The Supreme Court has not announced whether it will be applying the rational basis test or heightened/intermediate scrutiny to decide the two cases. The equal protection clause in the Fourteenth Amendment prohibits different treatment for individuals in the same situation, for example getting married. To allow the law to stand the court would have to find a rational basis for maintaining a legal distinction between same gender and heterosexual couples. The distinction would have to a rational relationship to a legitimate and legislative end. The Justice Department has asked the court to apply the heightened scrutiny test and given that Justice Ginsburg persuaded the court to adopt the standard for gender based distinctions 40 years ago, the court may be predisposed to agree. Heightened scrutiny would require proving that marriage between a man and a woman is of material importance to the national interests, that DOMA furthers that interest and that a ban on same sex marriage is important to that interest.
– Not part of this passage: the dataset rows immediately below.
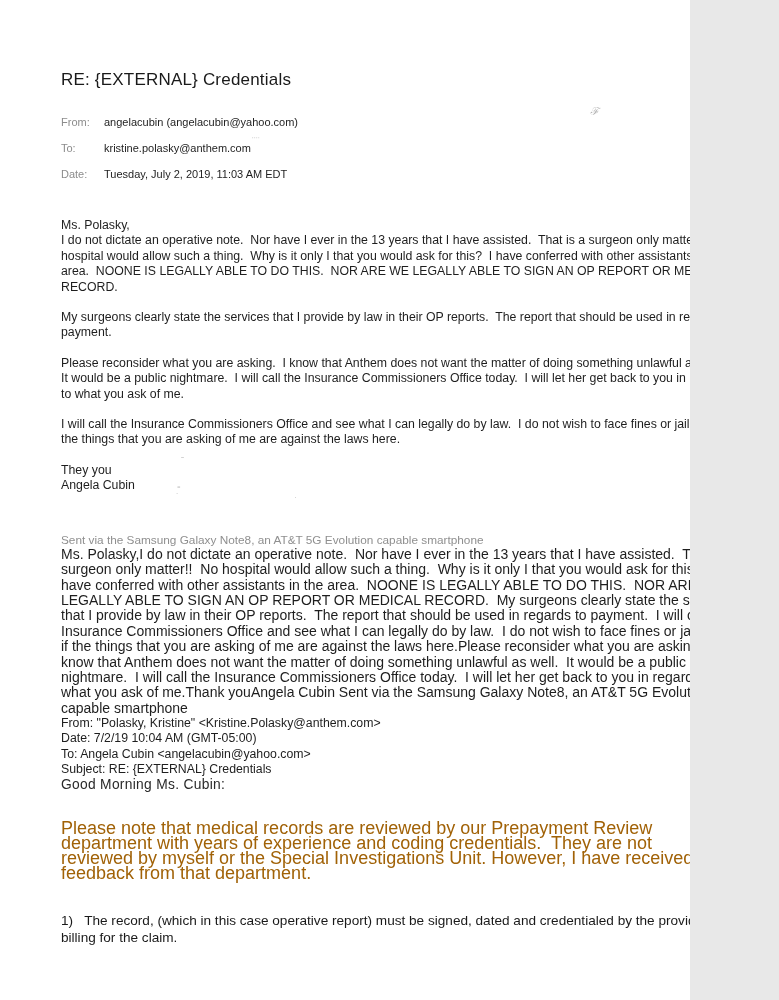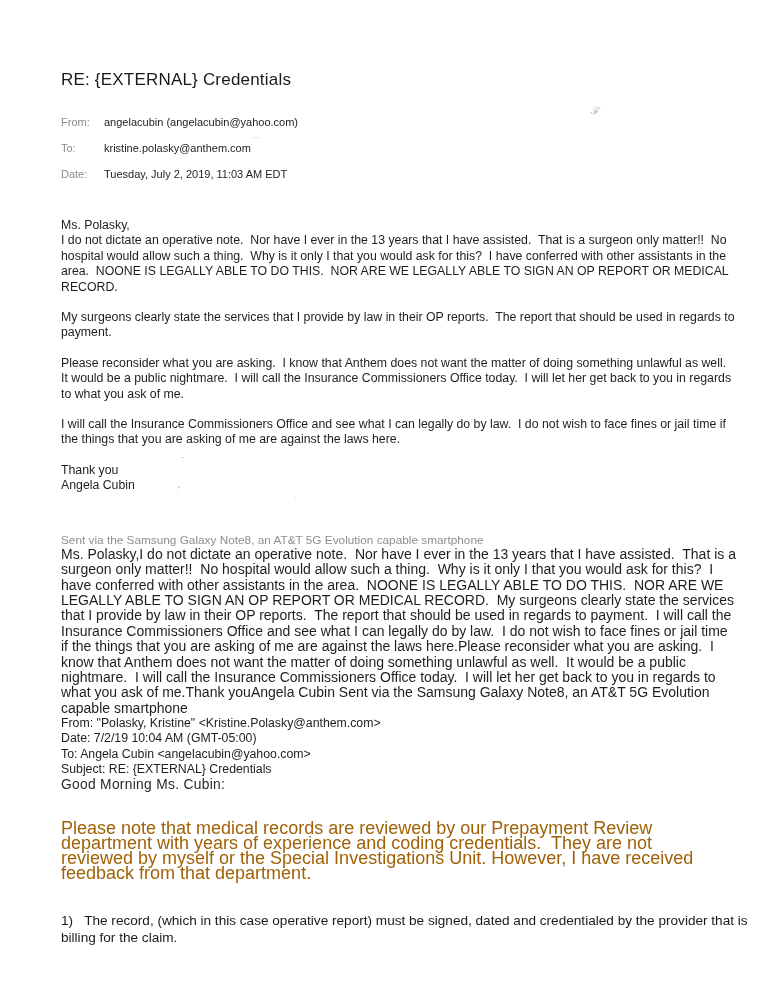--- a/index.html
+++ b/index.html
@@ -1,19 +1,19 @@
 <!DOCTYPE html>
 <html><head>
 <meta charset="utf-8">
 <style>
   * { margin: 0; padding: 0; box-sizing: border-box; }
   html, body { background: #e8e8e8; }
   .page {
     position: relative;
-    width: 779px;
+    width: 690px;
     height: 1000px;
     background: #ffffff;
     overflow: hidden;
     font-family: "Liberation Sans", sans-serif;
     color: #1e1e1e;
   }
   .content {
     position: absolute;
     left: 61px;
     top: 70px;
@@ -124,21 +124,21 @@
         <span class="header-value">Tuesday, July 2, 2019, 11:03 AM EDT</span>
       </div>
     </div>
 
     <div class="body-block">
       <div class="sig-line">Ms. Polasky,</div>
       <div class="para">I do not dictate an operative note.  Nor have I ever in the 13 years that I have assisted.  That is a surgeon only matter!!  No hospital would allow such a thing.  Why is it only I that you would ask for this?  I have conferred with other assistants in the area.  NOONE IS LEGALLY ABLE TO DO THIS.  NOR ARE WE LEGALLY ABLE TO SIGN AN OP REPORT OR MEDICAL RECORD.</div>
       <div class="para">My surgeons clearly state the services that I provide by law in their OP reports.  The report that should be used in regards to payment.</div>
       <div class="para">Please reconsider what you are asking.  I know that Anthem does not want the matter of doing something unlawful as well.  It would be a public nightmare.  I will call the Insurance Commissioners Office today.  I will let her get back to you in regards to what you ask of me.</div>
       <div class="para">I will call the Insurance Commissioners Office and see what I can legally do by law.  I do not wish to face fines or jail time if the things that you are asking of me are against the laws here.</div>
-      <div class="sig-line">Thank you</div>
+      <div class="sig-line">They you</div>
       <div class="sig-line">Angela Cubin</div>
     </div>
 
     <div class="mobile-sig">Sent via the Samsung Galaxy Note8, an AT&amp;T 5G Evolution capable smartphone</div>
 
     <div class="quoted-body">Ms. Polasky,I do not dictate an operative note.  Nor have I ever in the 13 years that I have assisted.  That is a surgeon only matter!!  No hospital would allow such a thing.  Why is it only I that you would ask for this?  I have conferred with other assistants in the area.  NOONE IS LEGALLY ABLE TO DO THIS.  NOR ARE WE LEGALLY ABLE TO SIGN AN OP REPORT OR MEDICAL RECORD.  My surgeons clearly state the services that I provide by law in their OP reports.  The report that should be used in regards to payment.  I will call the Insurance Commissioners Office and see what I can legally do by law.  I do not wish to face fines or jail time if the things that you are asking of me are against the laws here.Please reconsider what you are asking.  I know that Anthem does not want the matter of doing something unlawful as well.  It would be a public nightmare.  I will call the Insurance Commissioners Office today.  I will let her get back to you in regards to what you ask of me.Thank youAngela Cubin Sent via the Samsung Galaxy Note8, an AT&amp;T 5G Evolution capable smartphone</div>
 
     <div class="orig-msg-block">
       <div>From: "Polasky, Kristine" &lt;Kristine.Polasky@anthem.com&gt;</div>
       <div>Date: 7/2/19 10:04 AM (GMT-05:00)</div>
Heightened scrutiny has never been applied in a case involving gay rights before the Supreme Court. If heightened scrutiny is applied and the justices rule in favor of gay marriage then it would set off a domino effect throughout the country. As per the New York Times, the U.S. brief states, “This is the rare circumstance in which a faithful application of the court’s established criteria compels applying heightened scrutiny to an additional classification.”

The LGBT community meets the standard for applying heightened scrutiny. There is a history of discrimination, their sexual orientation has proven to be biologically driven, and it has impacted their ability to function openly and safely in society. The LGBT community is politically active but as we recently saw at CPAC, they remain politically vulnerable. The inability to obtain equal status under the law is proof of their political vulnerability.